Pull out every line of the listing below where "image" appears.

— Records supplied —
==============================
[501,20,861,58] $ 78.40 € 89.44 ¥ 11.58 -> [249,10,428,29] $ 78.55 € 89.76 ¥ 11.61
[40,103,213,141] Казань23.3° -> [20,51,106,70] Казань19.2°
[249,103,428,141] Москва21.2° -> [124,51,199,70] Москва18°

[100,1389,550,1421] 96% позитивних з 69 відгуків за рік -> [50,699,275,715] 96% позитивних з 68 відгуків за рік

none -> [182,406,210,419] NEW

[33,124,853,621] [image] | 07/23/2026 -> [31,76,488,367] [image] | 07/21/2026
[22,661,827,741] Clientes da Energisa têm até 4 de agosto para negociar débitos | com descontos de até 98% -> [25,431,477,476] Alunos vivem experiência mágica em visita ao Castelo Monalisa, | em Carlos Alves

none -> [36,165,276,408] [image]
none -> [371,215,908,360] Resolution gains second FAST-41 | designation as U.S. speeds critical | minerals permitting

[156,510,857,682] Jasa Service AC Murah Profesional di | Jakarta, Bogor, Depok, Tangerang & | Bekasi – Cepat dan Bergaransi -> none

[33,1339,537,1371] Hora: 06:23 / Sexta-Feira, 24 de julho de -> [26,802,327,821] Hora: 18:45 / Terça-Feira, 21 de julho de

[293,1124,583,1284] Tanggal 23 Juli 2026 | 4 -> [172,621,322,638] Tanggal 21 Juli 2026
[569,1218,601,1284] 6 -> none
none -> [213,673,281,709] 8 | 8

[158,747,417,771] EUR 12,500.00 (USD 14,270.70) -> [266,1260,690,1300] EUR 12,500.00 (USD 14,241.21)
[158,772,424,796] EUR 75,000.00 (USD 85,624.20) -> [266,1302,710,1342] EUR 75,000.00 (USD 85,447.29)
==============================
— Answer to the exercise —
[33,124,853,621] [image] | 07/23/2026 -> [31,76,488,367] [image] | 07/21/2026
none -> [36,165,276,408] [image]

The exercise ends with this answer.